WHAT THE TASK REQUIRES: Could you print the entries below exactly, starting at the line that contains "- python main.py --schedule-only" and stopping after the last one?
(EXTRACTED INFORMATION Opens)
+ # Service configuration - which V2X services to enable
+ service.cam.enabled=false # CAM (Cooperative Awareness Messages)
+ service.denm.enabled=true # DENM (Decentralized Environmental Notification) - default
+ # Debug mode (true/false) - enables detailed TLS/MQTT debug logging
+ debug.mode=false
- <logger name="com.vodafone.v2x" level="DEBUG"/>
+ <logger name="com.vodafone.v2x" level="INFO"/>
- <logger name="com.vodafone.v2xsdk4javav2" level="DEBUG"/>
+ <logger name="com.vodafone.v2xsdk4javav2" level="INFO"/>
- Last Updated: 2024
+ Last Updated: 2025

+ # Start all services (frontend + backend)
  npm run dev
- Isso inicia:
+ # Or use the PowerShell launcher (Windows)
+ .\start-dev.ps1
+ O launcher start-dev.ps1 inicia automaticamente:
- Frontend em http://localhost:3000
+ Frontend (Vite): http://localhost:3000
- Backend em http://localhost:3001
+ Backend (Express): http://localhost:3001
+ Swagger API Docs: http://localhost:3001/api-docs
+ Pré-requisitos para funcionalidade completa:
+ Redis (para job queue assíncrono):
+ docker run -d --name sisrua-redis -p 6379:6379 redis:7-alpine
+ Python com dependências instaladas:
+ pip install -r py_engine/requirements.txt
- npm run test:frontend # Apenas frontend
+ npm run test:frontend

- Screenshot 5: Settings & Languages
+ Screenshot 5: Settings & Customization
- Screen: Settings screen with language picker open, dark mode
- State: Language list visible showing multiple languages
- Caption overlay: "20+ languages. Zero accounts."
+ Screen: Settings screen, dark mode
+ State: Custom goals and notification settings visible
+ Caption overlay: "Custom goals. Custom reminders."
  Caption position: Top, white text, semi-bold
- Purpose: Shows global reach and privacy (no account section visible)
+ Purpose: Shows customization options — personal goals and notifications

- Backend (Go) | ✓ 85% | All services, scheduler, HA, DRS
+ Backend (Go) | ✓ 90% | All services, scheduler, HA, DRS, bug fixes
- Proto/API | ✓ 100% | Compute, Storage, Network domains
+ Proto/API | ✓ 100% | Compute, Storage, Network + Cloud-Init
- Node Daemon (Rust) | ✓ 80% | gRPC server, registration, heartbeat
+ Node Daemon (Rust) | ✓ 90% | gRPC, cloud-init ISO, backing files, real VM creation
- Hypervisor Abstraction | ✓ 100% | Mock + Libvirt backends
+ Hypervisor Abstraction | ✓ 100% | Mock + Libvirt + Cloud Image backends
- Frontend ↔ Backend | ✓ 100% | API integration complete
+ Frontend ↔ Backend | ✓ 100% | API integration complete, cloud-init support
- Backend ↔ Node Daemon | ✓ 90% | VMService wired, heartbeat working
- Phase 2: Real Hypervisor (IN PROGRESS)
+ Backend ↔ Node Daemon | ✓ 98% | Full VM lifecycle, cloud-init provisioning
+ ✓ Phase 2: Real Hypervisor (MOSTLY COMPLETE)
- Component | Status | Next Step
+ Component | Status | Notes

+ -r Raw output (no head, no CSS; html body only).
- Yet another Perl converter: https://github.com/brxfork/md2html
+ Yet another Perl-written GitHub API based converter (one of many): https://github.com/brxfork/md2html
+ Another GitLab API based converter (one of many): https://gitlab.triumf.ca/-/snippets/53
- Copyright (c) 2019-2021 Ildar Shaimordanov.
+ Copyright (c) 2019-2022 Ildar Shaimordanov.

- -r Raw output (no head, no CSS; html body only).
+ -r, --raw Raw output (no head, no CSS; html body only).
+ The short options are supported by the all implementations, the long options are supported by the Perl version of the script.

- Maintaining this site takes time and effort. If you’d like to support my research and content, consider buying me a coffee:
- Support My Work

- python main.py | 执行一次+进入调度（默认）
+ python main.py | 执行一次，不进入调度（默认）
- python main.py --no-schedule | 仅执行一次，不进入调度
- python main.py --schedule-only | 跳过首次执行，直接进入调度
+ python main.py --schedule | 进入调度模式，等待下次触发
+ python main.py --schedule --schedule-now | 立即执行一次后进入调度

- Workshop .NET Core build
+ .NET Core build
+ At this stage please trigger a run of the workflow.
(EXTRACTED INFORMATION Closes)
REPLY:
- python main.py --schedule-only | 跳过首次执行，直接进入调度
+ python main.py --schedule | 进入调度模式，等待下次触发
+ python main.py --schedule --schedule-now | 立即执行一次后进入调度

- Workshop .NET Core build
+ .NET Core build
+ At this stage please trigger a run of the workflow.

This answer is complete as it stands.